NGR-peptide-drug conjugates with dual targeting properties.

Peptides containing the asparagine-glycine-arginine (NGR) motif are recognized by CD13/aminopeptidase N (APN) receptor isoforms that are selectively overexpressed in tumor neovasculature. Spontaneous decomposition of NGR peptides can result in isoAsp derivatives, which are recognized by RGD-binding integrins that are essential for tumor metastasis. Peptides binding to CD13 and RGD-binding integrins provide tumor-homing, which can be exploited for dual targeted delivery of anticancer drugs.
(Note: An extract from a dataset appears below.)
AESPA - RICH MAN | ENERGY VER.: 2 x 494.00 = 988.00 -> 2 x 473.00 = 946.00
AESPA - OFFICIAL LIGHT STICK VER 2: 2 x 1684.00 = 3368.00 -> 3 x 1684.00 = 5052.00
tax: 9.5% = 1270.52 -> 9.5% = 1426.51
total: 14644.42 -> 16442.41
We synthesized small cyclic NGR peptide–daunomycin conjugates using NGR peptides of varying stability (c[KNGRE]-NH2, Ac-c[CNGRC]-NH2 and the thioether bond containing c[CH2-CO-NGRC]-NH2, c[CH2-CO-KNGRC]-NH2). The cytotoxic effect of the novel cyclic NGR peptide-Dau conjugates were examined in vitro on CD13 positive HT-1080 (human fibrosarcoma) and CD13 negative HT-29 (human colon adenocarcinoma) cell lines. Our results confirm the influence of structure on the antitumor activity and dual acting properties of the conjugates. Attachment of the drug through an enzyme-labile spacer to the C-terminus of cyclic NGR peptide resulted in higher antitumor activity on both CD13 positive and negative cells as compared to the branching versions.